- _TASK INSTRUCTIONS_: Reproduce all the entries exactly and keep the pictures out.
[MATERIAL FOR THE TASK]
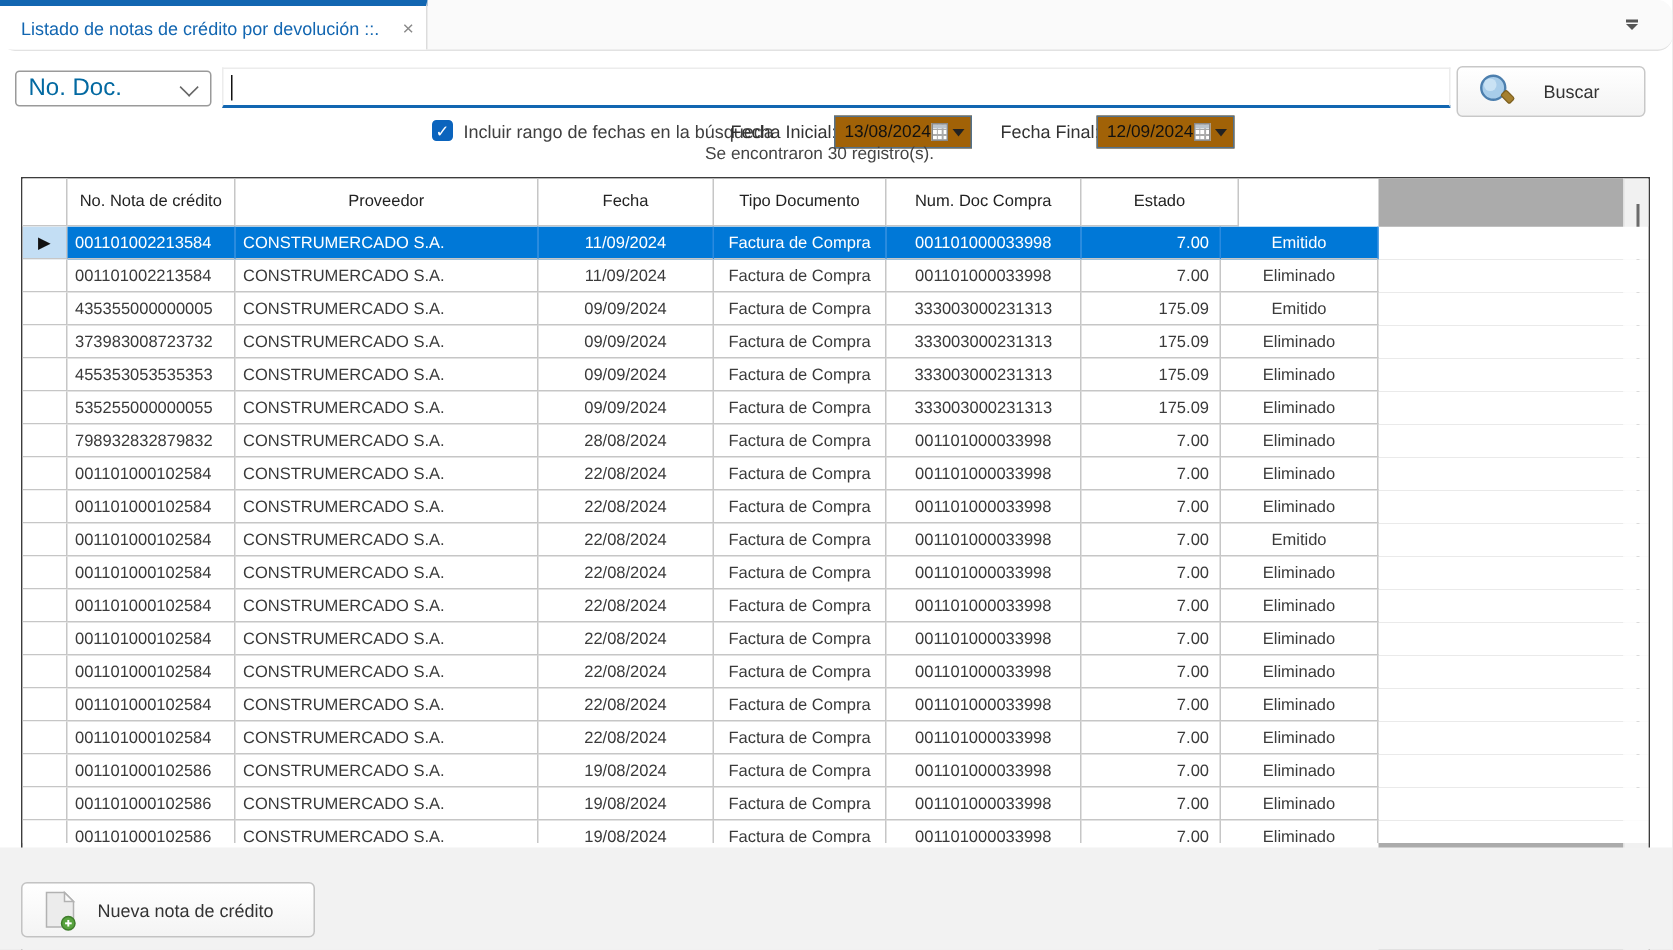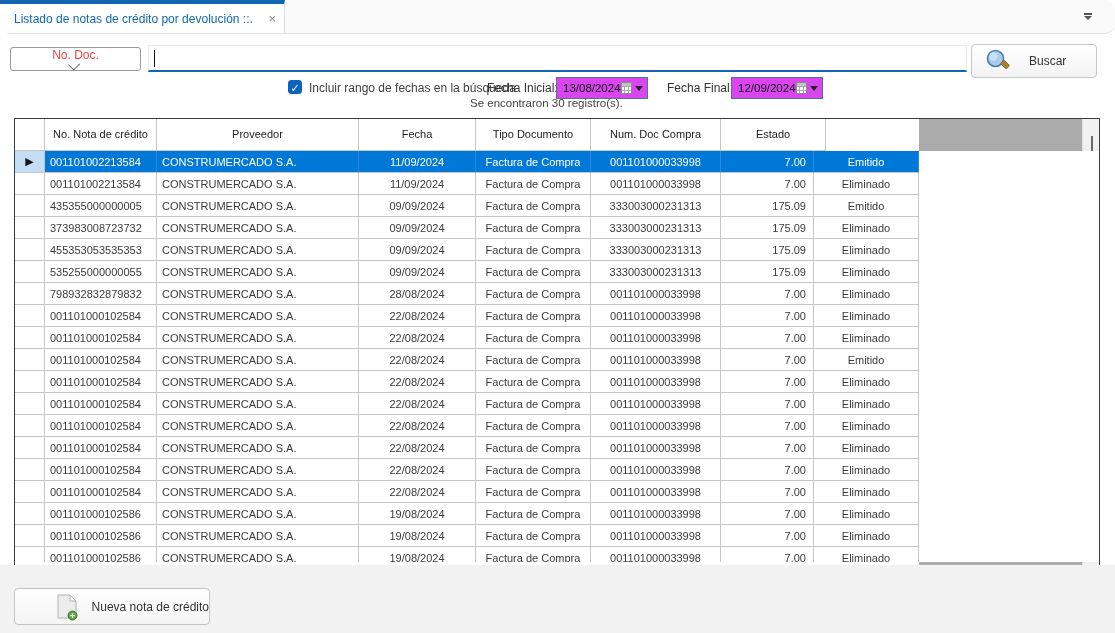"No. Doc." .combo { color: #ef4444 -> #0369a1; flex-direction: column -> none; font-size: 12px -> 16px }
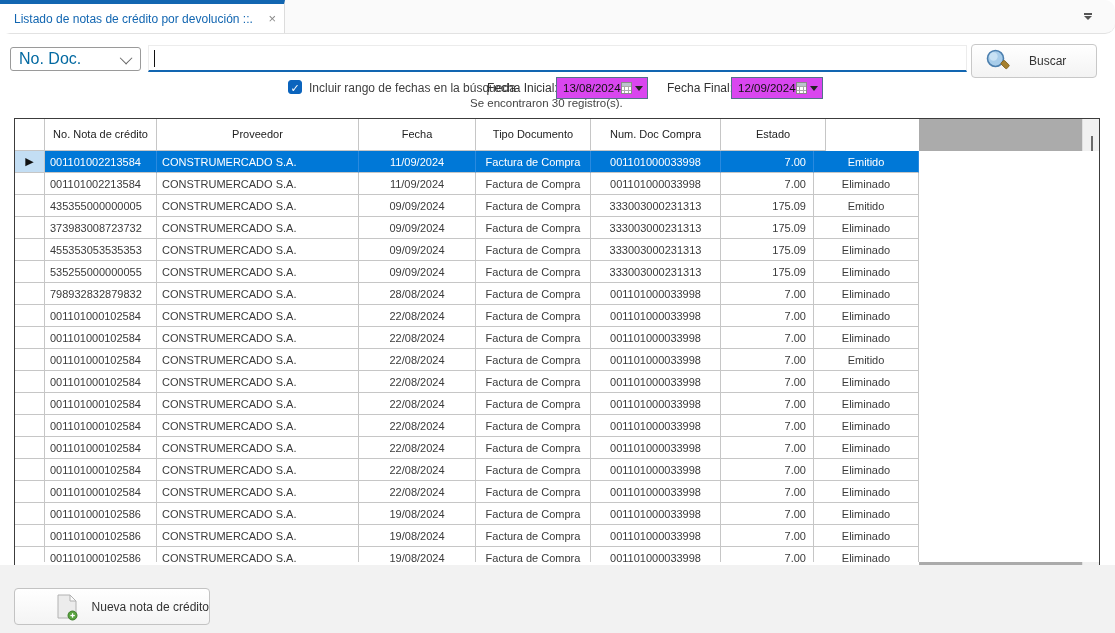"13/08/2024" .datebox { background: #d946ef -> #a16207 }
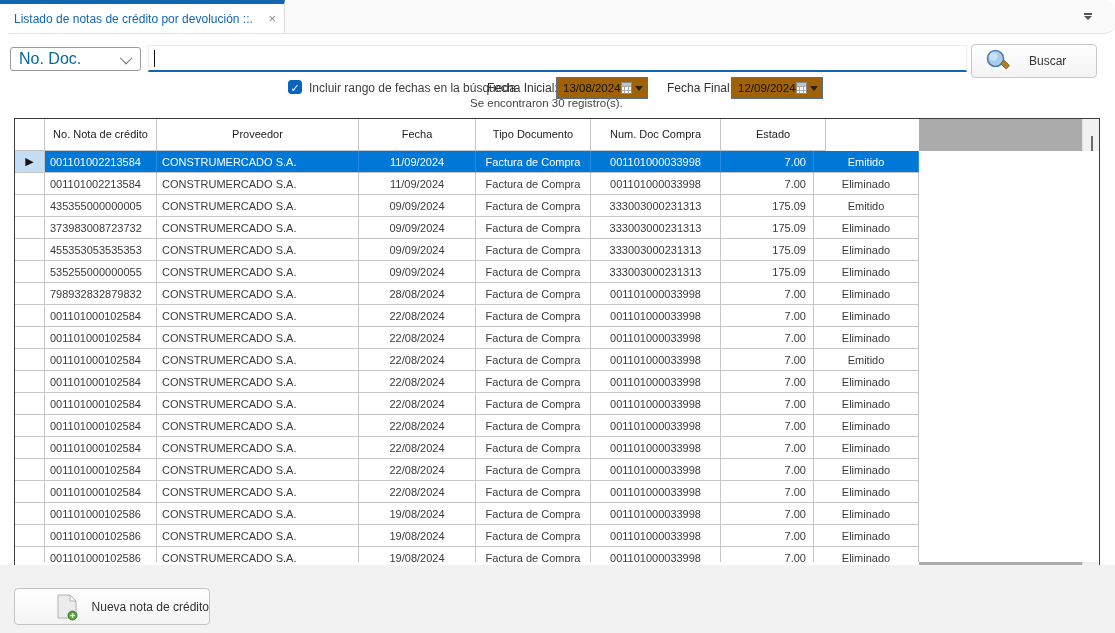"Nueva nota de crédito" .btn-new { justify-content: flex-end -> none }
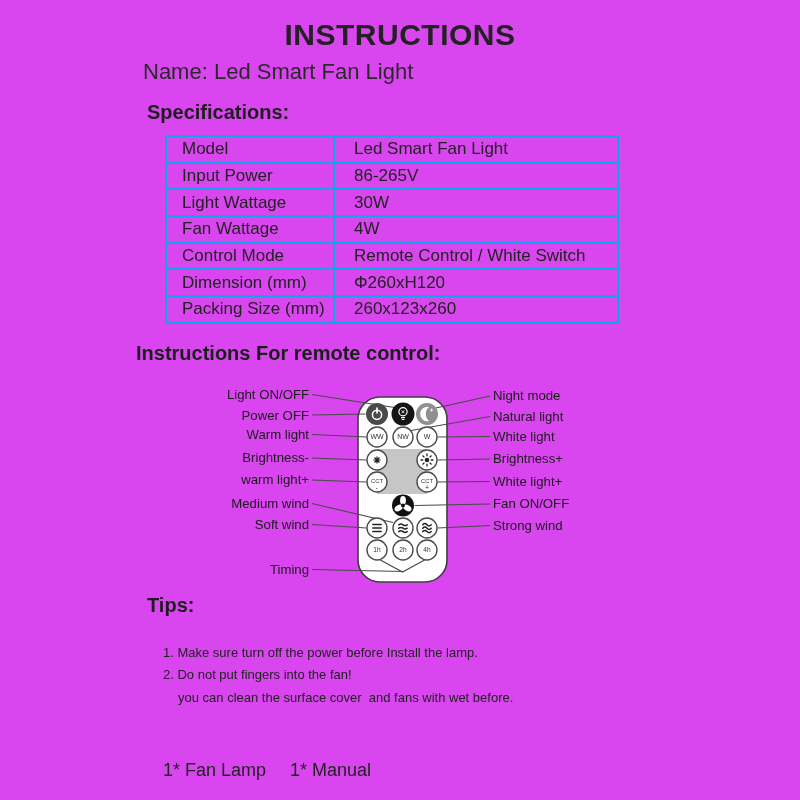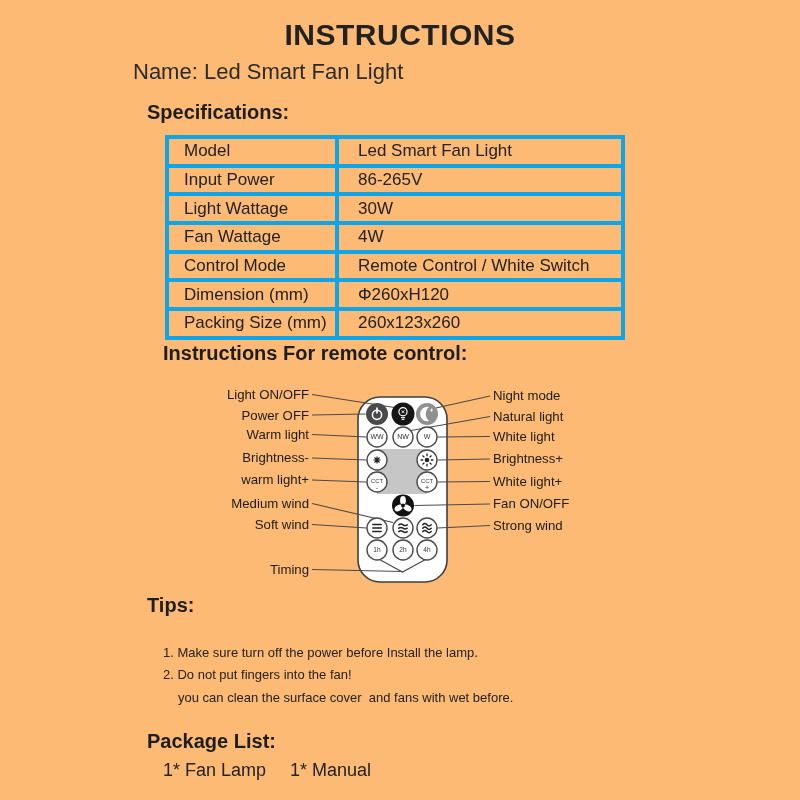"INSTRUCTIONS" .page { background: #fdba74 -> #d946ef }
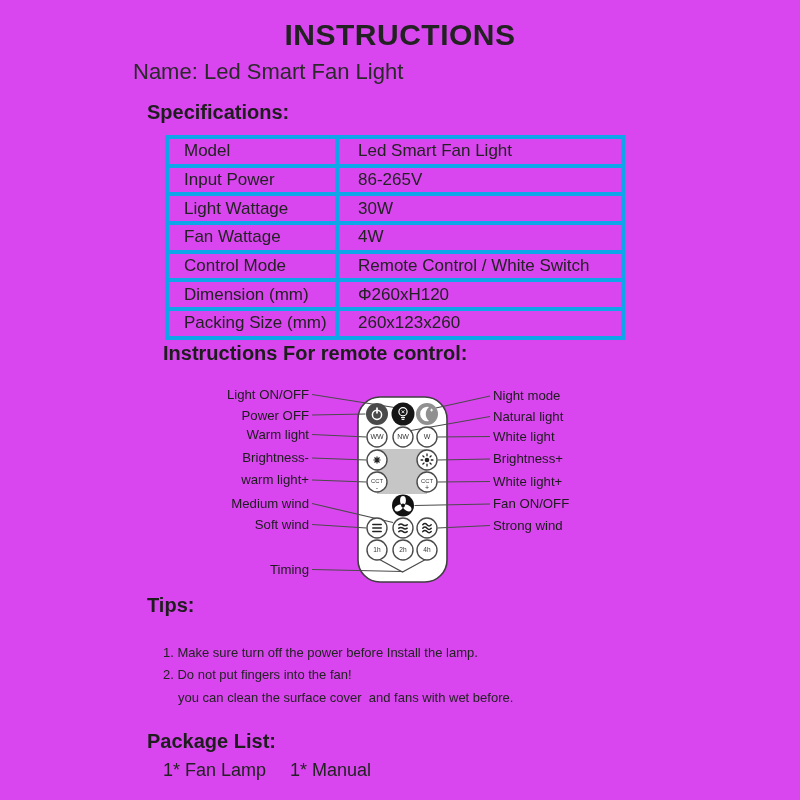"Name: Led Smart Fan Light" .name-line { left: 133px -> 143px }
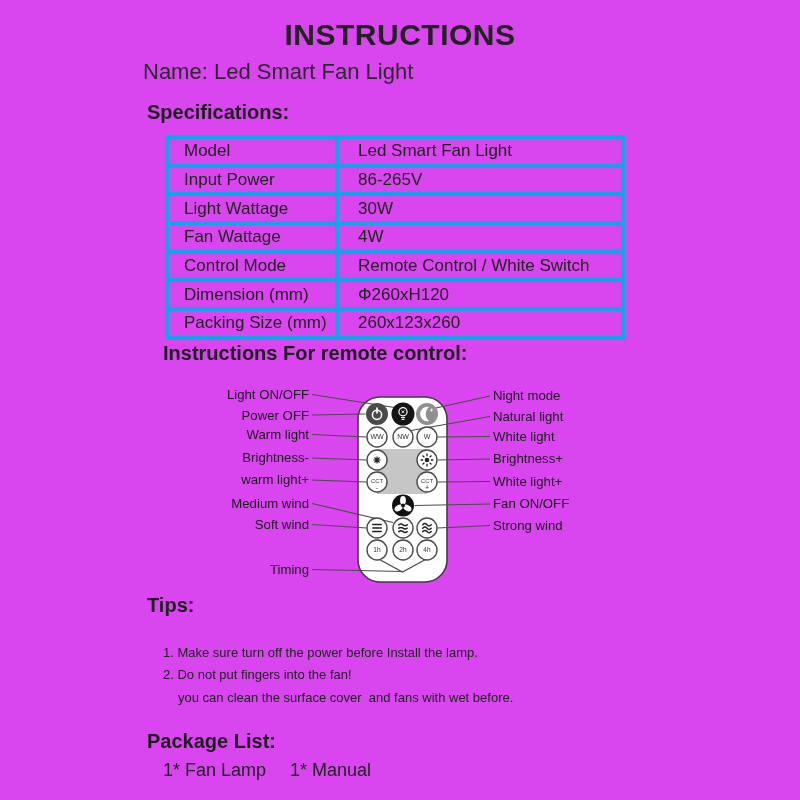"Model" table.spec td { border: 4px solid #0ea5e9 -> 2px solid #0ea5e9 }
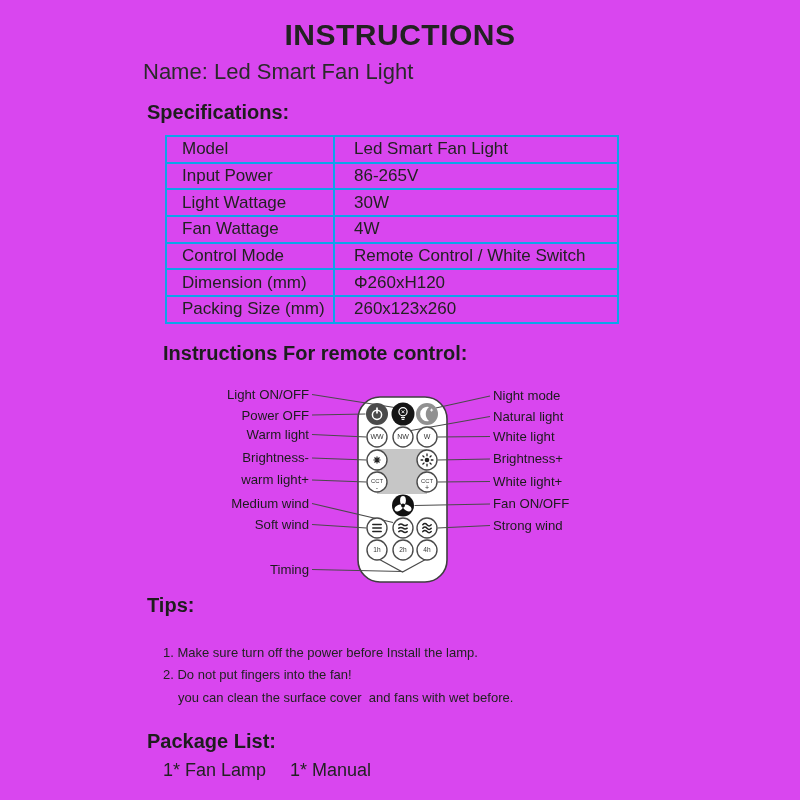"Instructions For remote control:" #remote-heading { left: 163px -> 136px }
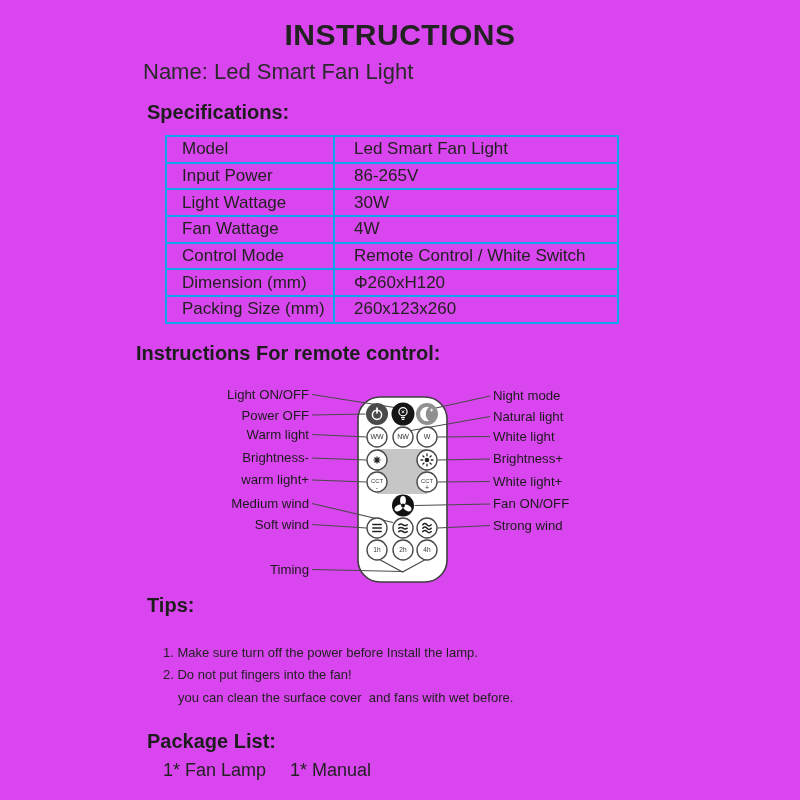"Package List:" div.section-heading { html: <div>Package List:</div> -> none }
[/MATERIAL FOR THE TASK]
- _ANSWER TO THIS TASK_:
"No. Doc." .combo { color: #ef4444 -> #0369a1; flex-direction: column -> none; font-size: 12px -> 16px }
"13/08/2024" .datebox { background: #d946ef -> #a16207 }
"Nueva nota de crédito" .btn-new { justify-content: flex-end -> none }
"INSTRUCTIONS" .page { background: #fdba74 -> #d946ef }
"Name: Led Smart Fan Light" .name-line { left: 133px -> 143px }
"Model" table.spec td { border: 4px solid #0ea5e9 -> 2px solid #0ea5e9 }
"Instructions For remote control:" #remote-heading { left: 163px -> 136px }
"Package List:" div.section-heading { html: <div>Package List:</div> -> none }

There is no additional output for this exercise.